– Конечно, мы все рассказали бы вам, папа́. – Энн поднесла его руку к своему лицу и, прижавшись на миг к ней щекой, поцеловала. – Вам незачем тревожиться за нас с Эмили, да и за Шарлотту тоже. Мы просто делаем то, что должны, с целью обеспечить свое будущее, как вы нас всегда учили. Если все пойдет, как мы того желаем, то скоро мы с Шарлоттой откроем хорошую школу в Скарборо, а Эмили останется здесь и будет заботиться о вас и вести дом. Если нам удастся воплотить задуманное, то все мы только выиграем от этого.
– Ну, что ж, бог вам в помощь, дети мои, бог в помощь. – И Патрик по очереди поцеловал дочерей в лоб. – Возвращайтесь скорее.
Энн было не по себе из-за того, что пришлось ввести в заблуждение отца, хотя она и понимала глубокий смысл этого обмана. И все же весь долгий, проведенный в пути день она вспоминала лицо отца, который глядел им вслед из окна, и думала о том, как он бесконечно дорог ей. Она знала, что чувство тревоги покинет ее не раньше, чем они вернутся под отчий кров и вся эта история, какой бы занимательной и важной она ни была, останется позади.
Хотя Энн не в первый раз видела море, ее все еще зачаровывала его безмерность.

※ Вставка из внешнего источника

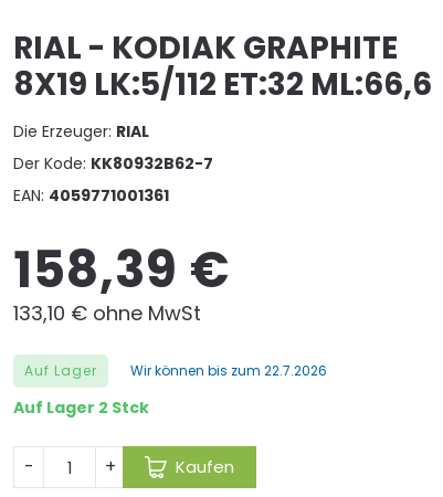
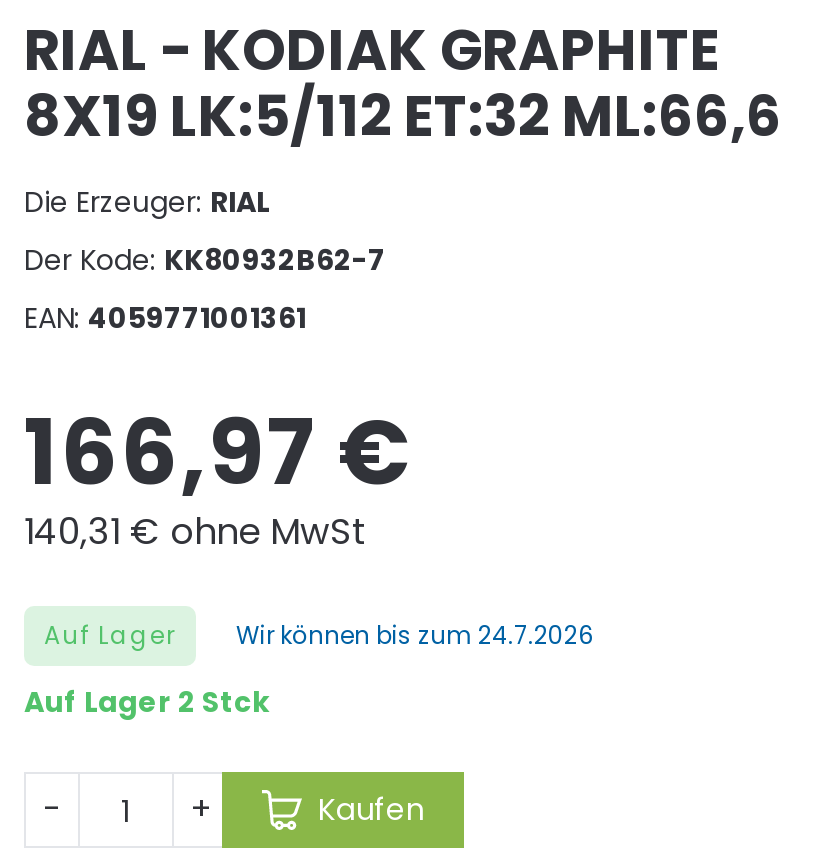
[13,235,230,305] 158,39 € -> [24,390,410,516] 166,97 €
[13,299,201,327] 133,10 € ohne MwSt -> [24,506,366,556] 140,31 € ohne MwSt
[130,361,327,380] Wir können bis zum 22.7.2026 -> [236,618,594,652] Wir können bis zum 24.7.2026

– Какое оно большое, – сказала она то ли себе, то ли Эмили, то ли ветру, который обвевал их, пока они стояли на пляже. – Какое громадное, Эмили. И как оно все время шумит, непрерывно, точно дышит, и сколько в нем поэзии, сколько красок. Все оттенки синего, серого и зеленого, какие только есть на свете. О, как бы я хотела приходить сюда каждый день, пробовать на вкус соленый ветер, видеть, как чайки кружат в небе, слушать их голоса.

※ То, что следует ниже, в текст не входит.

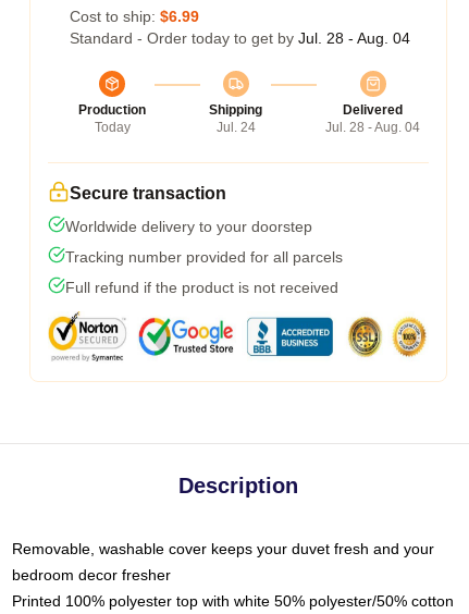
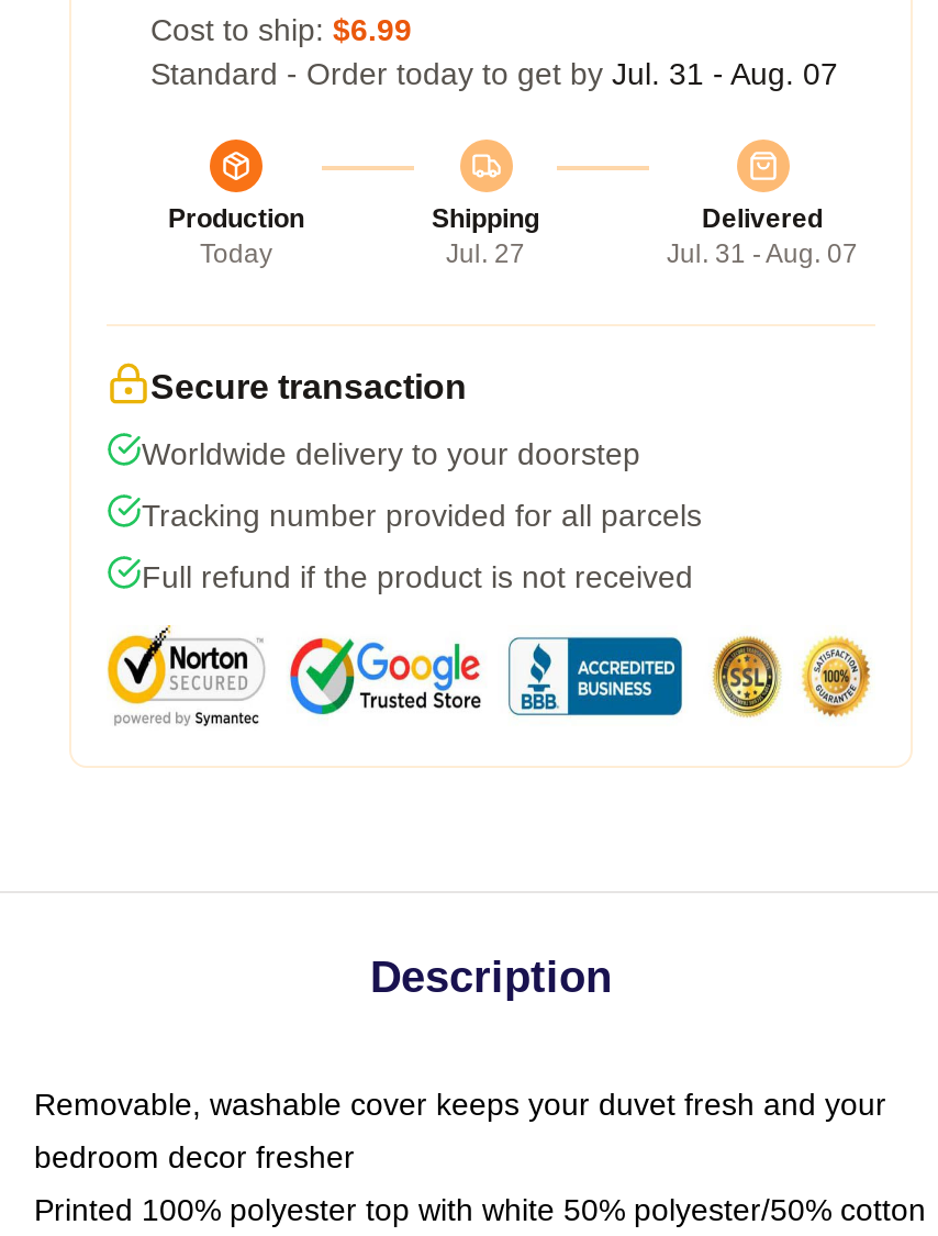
[70,29,410,46] Standard - Order today to get by Jul. 28 - Aug. 04 -> [150,55,838,91] Standard - Order today to get by Jul. 31 - Aug. 07
[216,119,255,135] Jul. 24 -> [446,238,525,269] Jul. 27
[325,119,420,135] Jul. 28 - Aug. 04 -> [667,238,858,269] Jul. 31 - Aug. 07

– Здесь очень красиво, Энн, – сказала Эмили, улыбаясь восторженной сестре. – И ты сейчас такая красивая, когда стоишь перед морем. Я еще никогда не видела, чтобы у тебя так блестели глаза и розовели щеки. Скарборо определенно тебе к лицу.
Эмили ткнула носком ботинка в песок, огляделась по сторонам в поисках крупных галек, разбросанных здесь и там, и пошла от одной к другой, подбирая их, рассматривая и снова бросая, пока не нашла похожую на ту, которую она привезла с собой.
– Видишь, как похожи, – сказала она, протягивая оба камня Энн. – Кто знает, а вдруг Элизабет была когда-нибудь здесь со своим учителем?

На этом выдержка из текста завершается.